For in-memory, we’d contend that for most cases, configurations for keeping 100 percent of data in DRAM will remain overkill. Unless you are running a Big Data analytic problem that is supposed to encompass all of the data, you will likely work with just a fraction of the data. Furthermore, IBM, Oracle, and Teradata are incorporating data skipping features into their analytic platforms that deliberately filter irrelevant data so it is not scanned. There are many ways to speed processing before using the fast storage option.

Storage will become an application design option

Although we’re leery of hopping on the 100 percent DRAM in-memory bandwagon, when smartly deployed, that model could truly transform applications. When you eliminate the latency, you can embed complex analytics in-line with transactional applications, enable the running of more complex analytics, or make it feasible for users to run more what-if simulations to couch their decisions.
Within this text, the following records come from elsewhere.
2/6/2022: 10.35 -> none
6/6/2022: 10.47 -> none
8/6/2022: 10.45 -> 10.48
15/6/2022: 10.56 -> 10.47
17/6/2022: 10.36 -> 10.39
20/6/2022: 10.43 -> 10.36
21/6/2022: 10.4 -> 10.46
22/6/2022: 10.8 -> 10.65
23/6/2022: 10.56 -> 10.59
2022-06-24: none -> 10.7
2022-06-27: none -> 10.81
Examples include transaction applications that differentiate how to fulfill orders from gold, silver, or bronze-level customers based on levels of services and cost of fulfillment. It could help mitigate risk when making operational or fiduciary decisions by allowing the running of more permutations of scenarios. It could also enhance Big Data analytics by tiering the more frequently used data (and logic) in memory.

Whether to use DRAM or Flash will be a function of data volume and problem complexity. No longer will inclusion of storage tiers be simply a hardware platform design decision; it will become a configuration decision for application designers as well.